Adam Sterry:  It’s cool that they come to this festival as the last round. The track isn’t the best, it’s always flat and it’s hard. This is the first year I’ve done the Dutch Championship and I’m really impressed with it. The way it’s put together, it’s always run smoothly, very professional and so many people come to watch because they invest so much money into it.

I would like to see the same in the British Championship because I went to watch one last year and compared to this, it’s nowhere near as good to be honest. It’s a shame because I’m from Britain, I’d love the British Championship to be the pinnacle of National Championships like it used to be back in the day. There just doesn’t seem to be that vibe about it anymore and GP riders don’t really want to race it. But that’s something else, that’s not my problem. The Dutch Championship is really good and this last round, it’s mega to be here and in the atmosphere. There’s so many spectators and you get a beer thrown on you when you’re on the sighting lap! You can hear the crowd so that’s pretty cool.

Gatedrop: A few weeks ago you decided to work with Marc de Revuer. Obviously Richard Mike Jones did a great job with you, he was the guy that made you a GP rider. But how does Marc compare to him and are you hoping he can be the guy to take you to the next level?

Adam Sterry: Obviously the start of this year didn’t go as we wanted it too. Yeah, Richard is still my manager and I call him one of my closest friends, we are still always in contact and we didn’t fall out or nothing. It was half his decision as well, we sat down and we talked about it. What’s best for my career right now is to be in Holland. That makes sense and to work with Marc, Richard is fine with that. I have a lot of respect for Rich, people don’t see how much behind the scenes how much he helps me. I will always respect him for him bringing me this far and to this point, we done it together. He started coaching when I went with him and now he’s the best coach in the UK and one of the best in Europe.

Compared to Marc, I don’t really like to compare. Obviously, Marc has more experience of racing at the top level of GP’s. There’s a few tricks here or there that he’s been able to bring to the table on race day. They both work completely different and I’ve been with Rich for so long. For my career at the moment we made a joint decision that it’s best for me and I’m happy to have a manger and a coach that was able to guide me in that way. He could have easily said he’d stay with me, then everyone from the UK still sees that I train with Rich but he didn’t do what’s best for him, he did what’s best for me and I really respect that.

Gatedrop: Ben Watson I suppose is a bit similar to yourself. At the start of the season he made the decision to leave the UK and now lives in Belgian, that’s made him a man. You’re now based in Holland, how’s everything going for you here?

Adam Sterry:  I mean it’s good, I don’t have my friends over here.
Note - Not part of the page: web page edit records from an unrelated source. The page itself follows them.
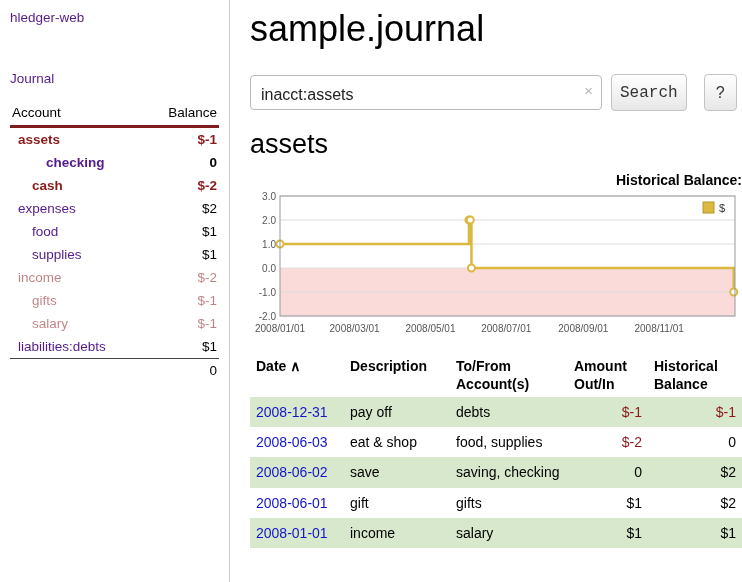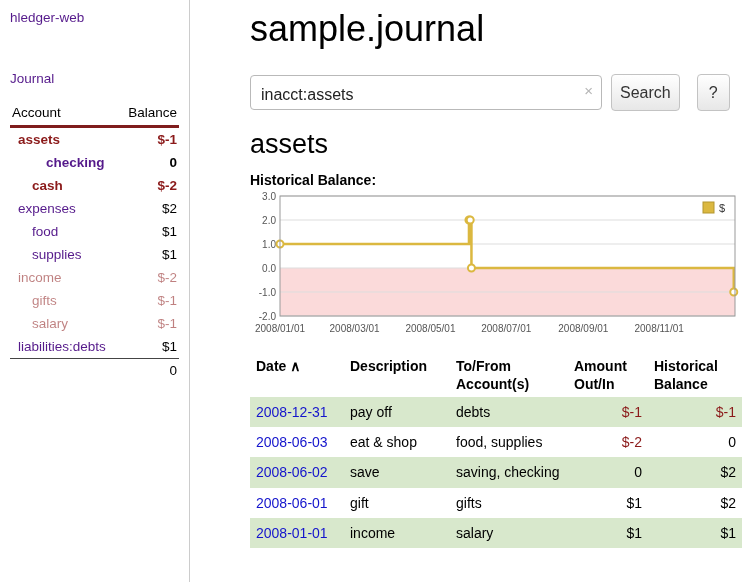--- a/index.html
+++ b/index.html
@@ -15,7 +15,7 @@
   }
   
   .sidebar{
-    position:absolute;left:0;top:0;width:190px;height:582px;
+    position:absolute;left:0;top:0;width:230px;height:582px;
     border-right:1px solid #ccc;padding:10px 10px 0 10px;
   }
   .app-title{color:var(--purple);font-size:13.5px;text-decoration:none;cursor:pointer;display:inline-block;}

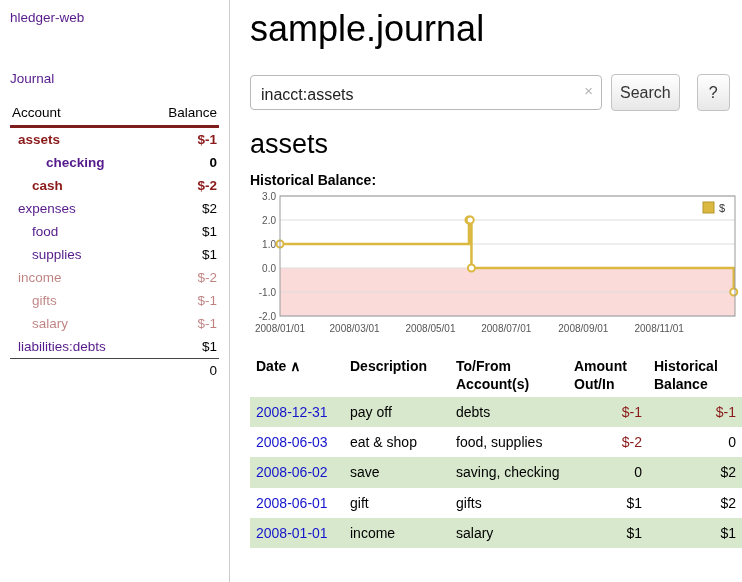--- a/index.html
+++ b/index.html
@@ -49,7 +49,7 @@
     background:linear-gradient(#ffffff,#e7e7e7);
     font-size:16px;color:#333;cursor:pointer;font-family:inherit;
   }
-  .search-button{margin-left:9px;padding:0 8px;}
+  .search-button{margin-left:9px;padding:0 8px;font-family:Liberation Mono, monospace;}
   .help-button{margin-left:17px;width:33px;padding:0;}
   .account-heading{font-size:27px;font-weight:400;margin:14px 0 12px 0;}
   .chart-label{font-weight:bold;font-size:14px;margin:0 0 2px 0;}

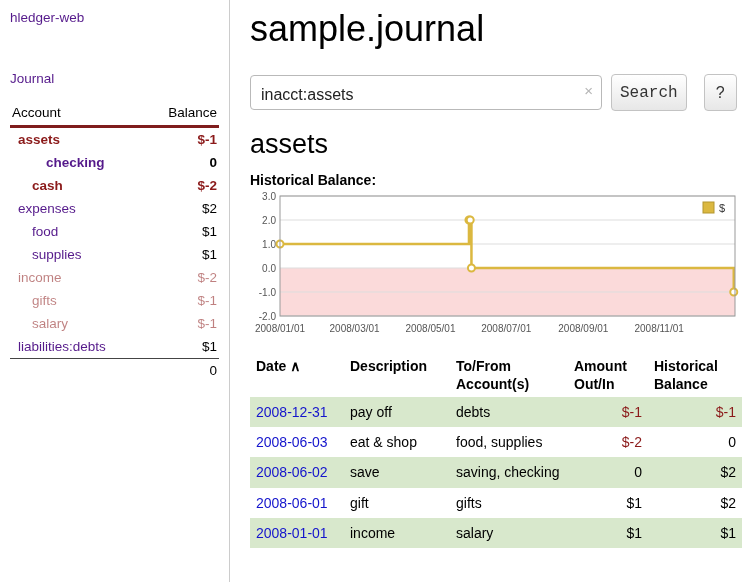--- a/index.html
+++ b/index.html
@@ -52,7 +52,7 @@
   .search-button{margin-left:9px;padding:0 8px;font-family:Liberation Mono, monospace;}
   .help-button{margin-left:17px;width:33px;padding:0;}
   .account-heading{font-size:27px;font-weight:400;margin:14px 0 12px 0;}
-  .chart-label{font-weight:bold;font-size:14px;margin:0 0 2px 0;}
+  .chart-label{font-weight:bold;font-size:14px;margin:0 0 2px 0;text-align:right;}
   #hb-chart{display:block;}
   
   .register-table{border-collapse:collapse;width:492px;margin-top:14px;font-size:14px;}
It’s difficult for my girlfriend at the moment because she doesn’t come here either. It’s tough, in the Netherlands it’s just ride, eat, sleep and then repeat and train. It’s your job 24/7 and you don’t have any distractions. It’s tough but when you want to work towards your goal. At the end of the day it’s our job and you get paid to perform on the weekends, if this is what I have to do to do the best for me for the results then I’m willing to do it.
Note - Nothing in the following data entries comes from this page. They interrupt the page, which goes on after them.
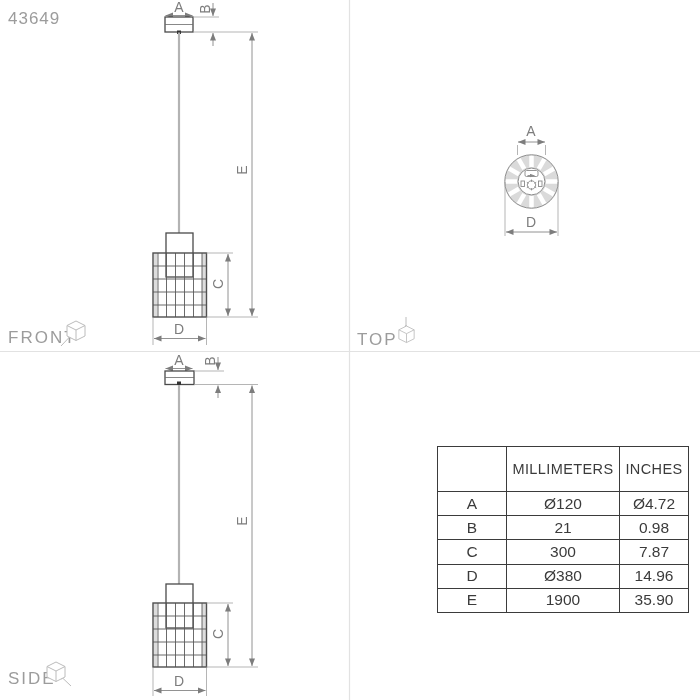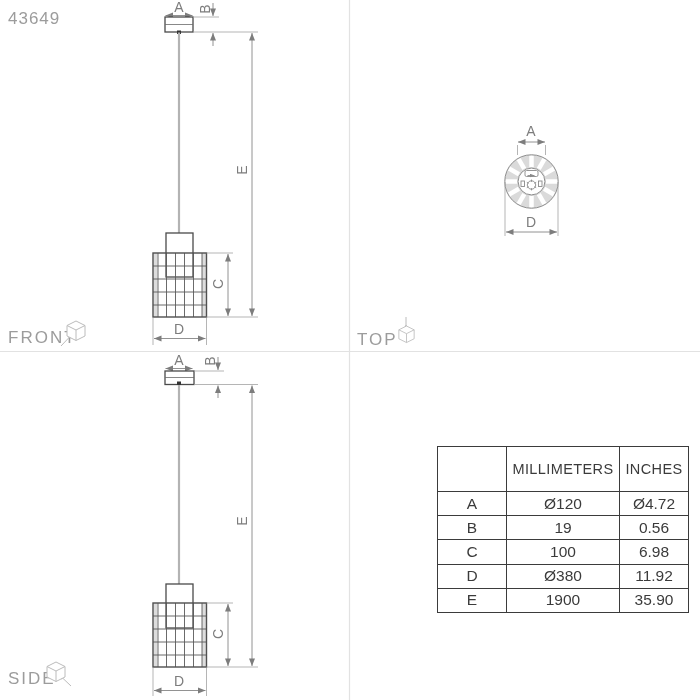--- a/index.html
+++ b/index.html
@@ -247,7 +247,7 @@
       </tr>
       <tr>
         <td>B</td>
-        <td>19</td>
+        <td>21</td>
         <td>0.56</td>
       </tr>
       <tr>

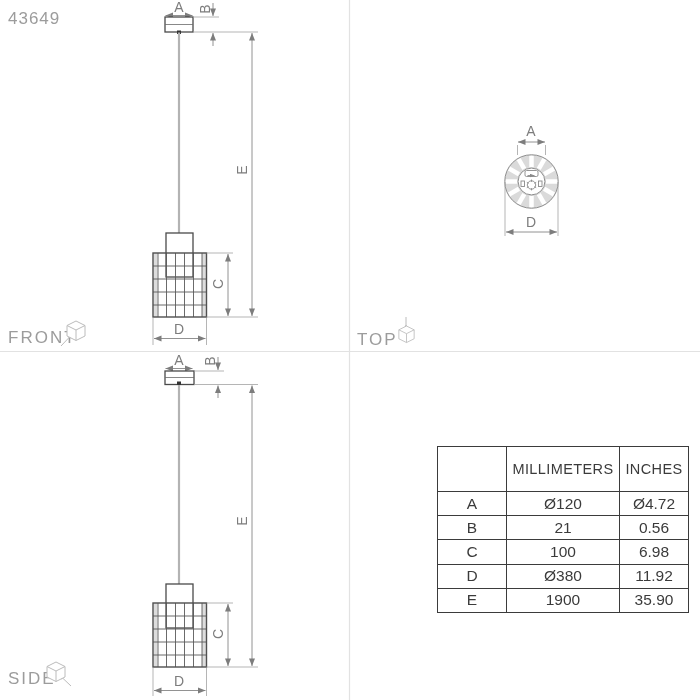--- a/index.html
+++ b/index.html
@@ -248,7 +248,7 @@
       <tr>
         <td>B</td>
         <td>21</td>
-        <td>0.56</td>
+        <td>0.98</td>
       </tr>
       <tr>
         <td>C</td>

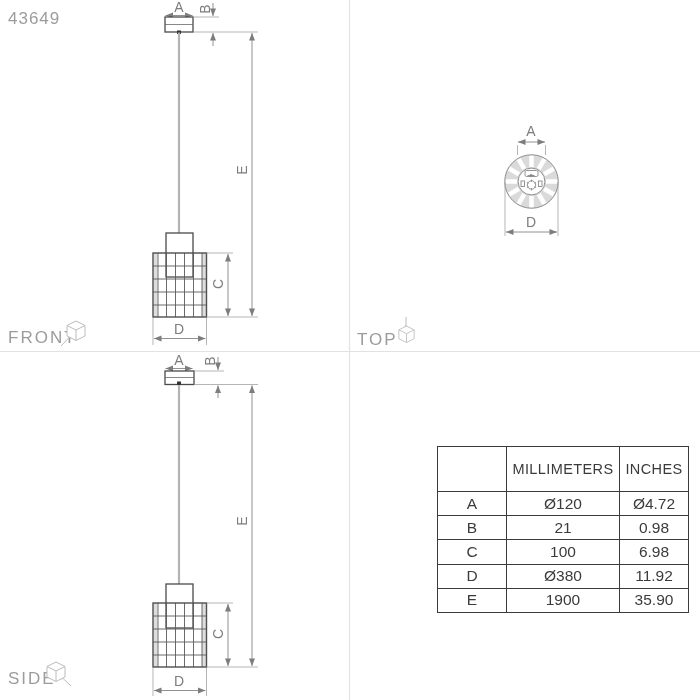--- a/index.html
+++ b/index.html
@@ -252,7 +252,7 @@
       </tr>
       <tr>
         <td>C</td>
-        <td>100</td>
+        <td>300</td>
         <td>6.98</td>
       </tr>
       <tr>

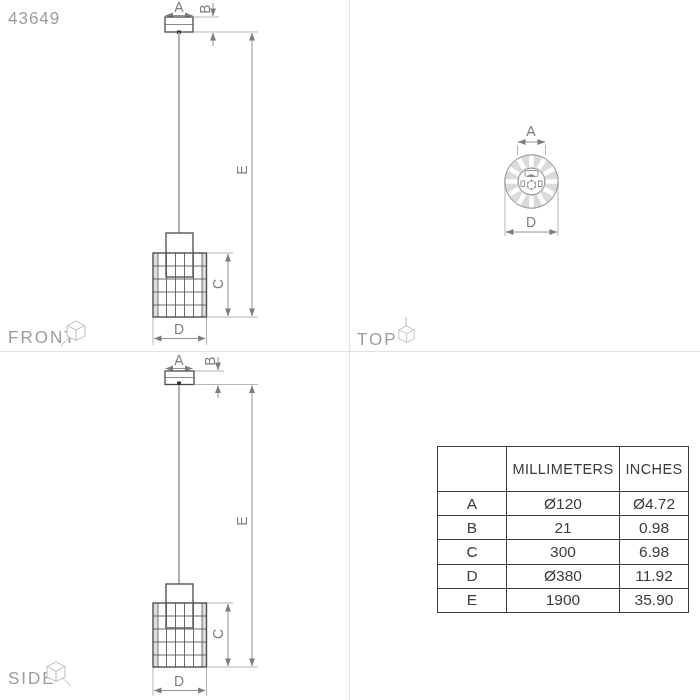--- a/index.html
+++ b/index.html
@@ -253,7 +253,7 @@
       <tr>
         <td>C</td>
         <td>300</td>
-        <td>6.98</td>
+        <td>7.87</td>
       </tr>
       <tr>
         <td>D</td>

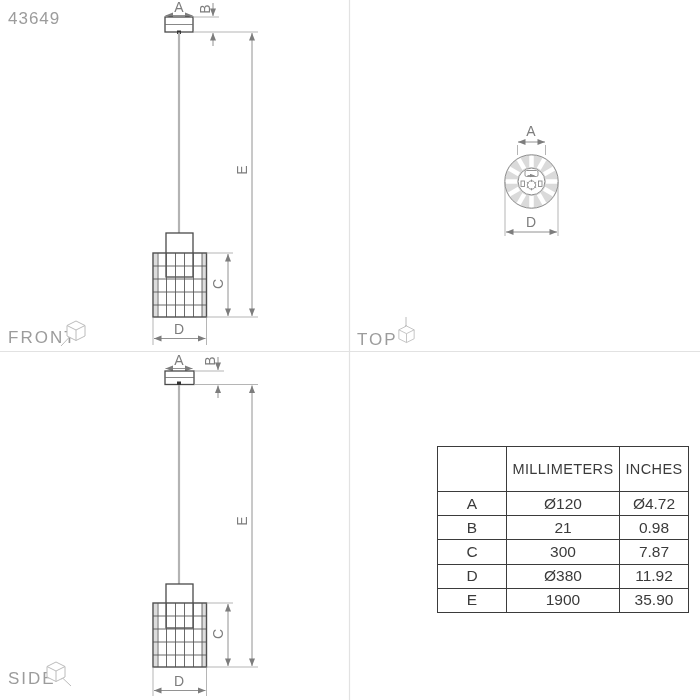--- a/index.html
+++ b/index.html
@@ -258,7 +258,7 @@
       <tr>
         <td>D</td>
         <td>Ø380</td>
-        <td>11.92</td>
+        <td>14.96</td>
       </tr>
       <tr>
         <td>E</td>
Gatedrop: You’ve one more year left in the MX2 World Championship. I’m guessing the plan for you is to end the season strongly and then have a really good season next year. If you’re not top five it will be tough to get an MXGP ride…

Adam Sterry:  I mean it’s even tough for really good MXGP riders at the moment even to get a ride. There seems to be less and less space and not enough rides for the amount of good riders progressing. Even after this year some riders have to go up and I just don’t see where they’re going to get a ride from. The plan is, like I said I wanted to be battling for podiums. There’s still a lot of races left and I still believe, I haven’t given up believing that I’m a podium guy and I can fight at the front. I’ve just been lacking the starts and a bit of bad luck with injuries. Hopefully that’s behind us now and I’m working with Marc. We will keep progressing and hopefully end the season strong. Next year I want to be fighting for podiums every weekend and fight for the championship.